The blue-shadow form of Shucorion stood on the starboard side, watching McAddis’s science boards with studious fascination and a worried expression. Whatever was going on, he didn’t like it.
At Keller’s side as he moved slightly to his right, Communications Officer Tracy Chan kept her voice just enough above a whisper to avoid flagging the captain’s suspicious ears. “It’s a distress signal from Pandora’s Box. It came in just as Gamma Night was falling. They’re on the other side of the sun. We’re answering.”

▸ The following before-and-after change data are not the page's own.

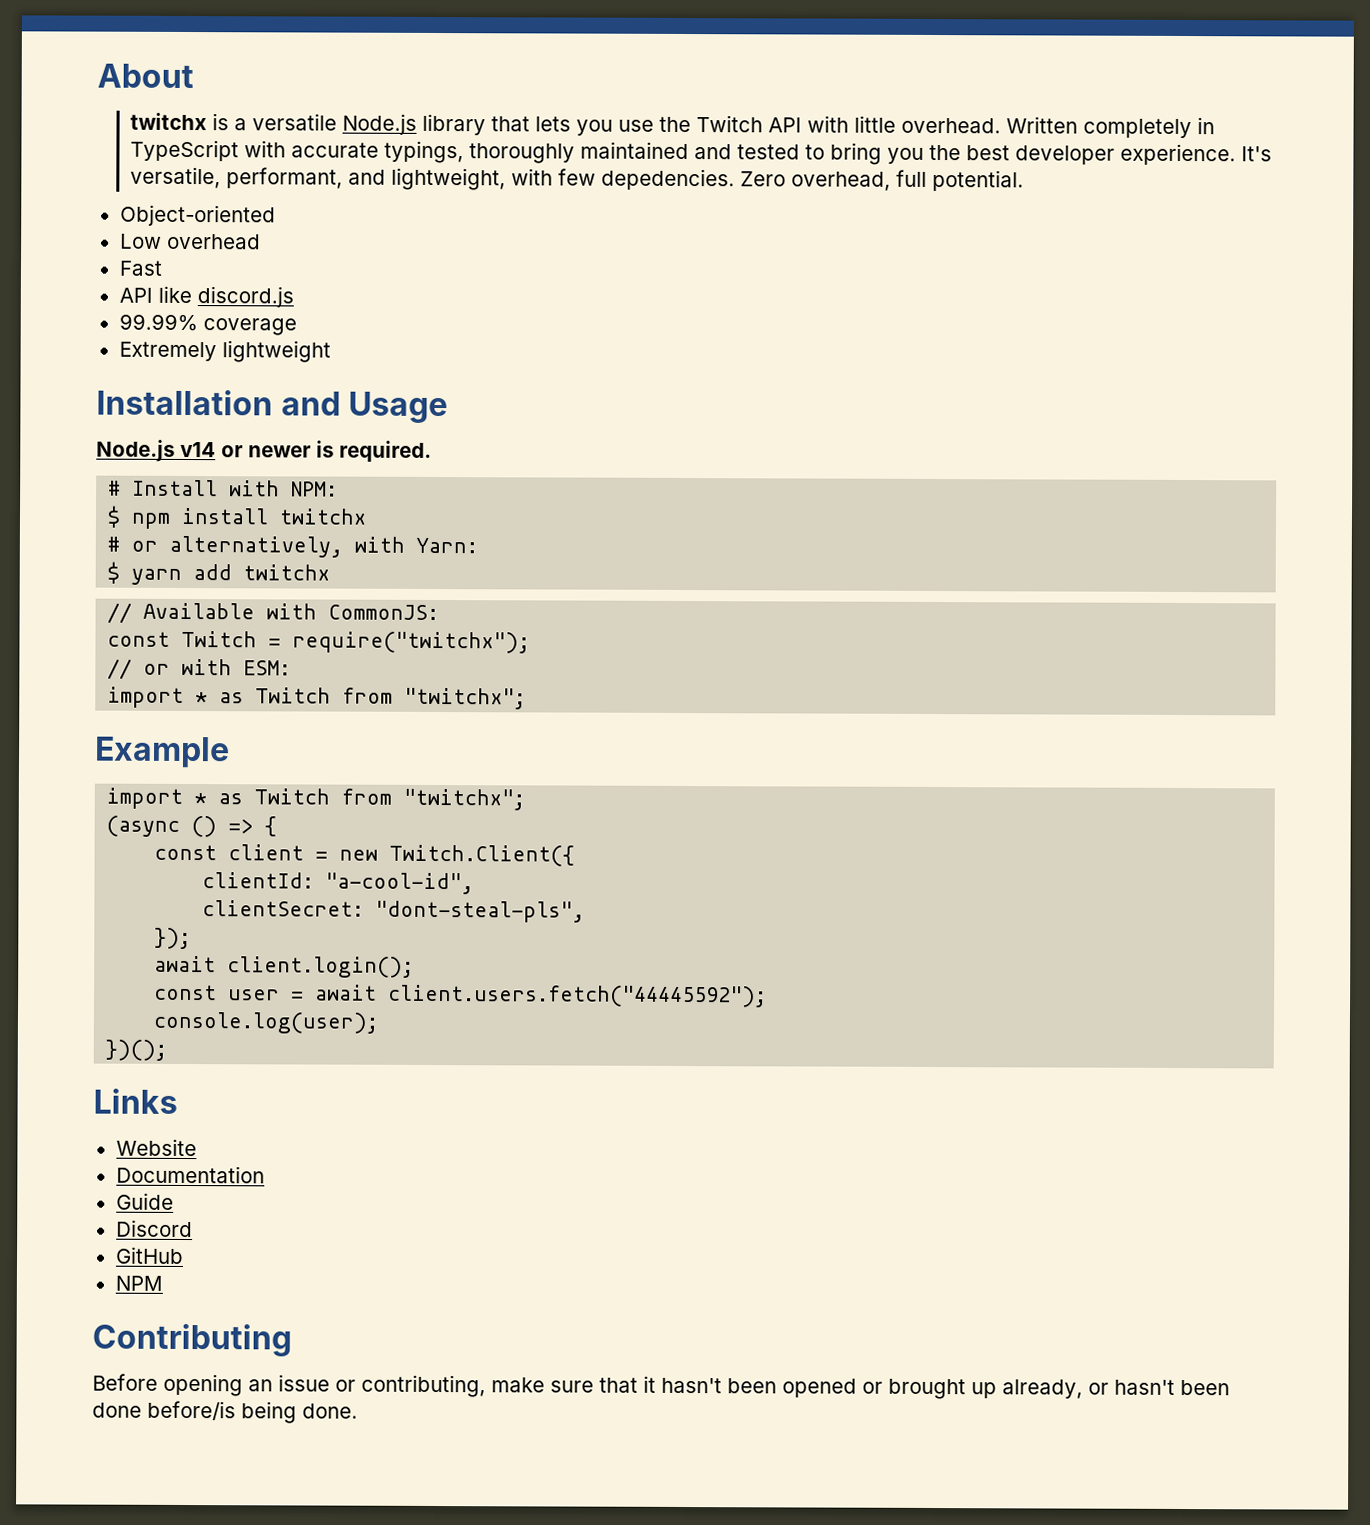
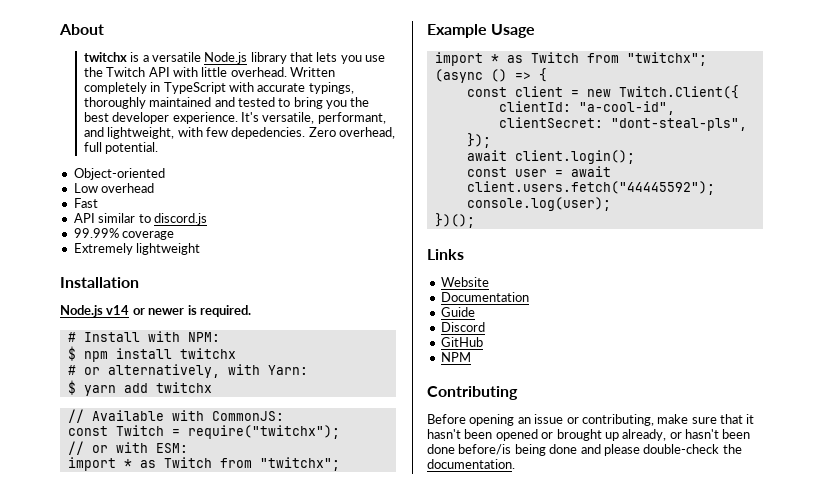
- API like discord.js
+ API similar to discord.js
- Installation and Usage
+ Installation
- Example
+ Example Usage
- Before opening an issue or contributing, make sure that it hasn't been opened or brought up already, or hasn't been done before/is being done.
+ Before opening an issue or contributing, make sure that it hasn't been opened or brought up already, or hasn't been done before/is being done and please double-check the documentation.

“During Gamma Night? We shouldn’t be moving at all.”
She submitted to Keller’s whisper with a worried plea. “We can’t even get a reading of the mining ship’s position. The whole signal could be a misinterpretation.”
“Or something else. Tracy, find out the last known location of the mine ship and its assignment. Tim, go, go.”
McAddis stepped past him and beelined to the science station, where he set immediately to work, trying to hide a frantic edge.
To Chan, Keller murmured, “Does the colony know where we are? Did we file a flight plan?”
Her eyes full of worry, Chan simply pressed her lips tight and shook her head.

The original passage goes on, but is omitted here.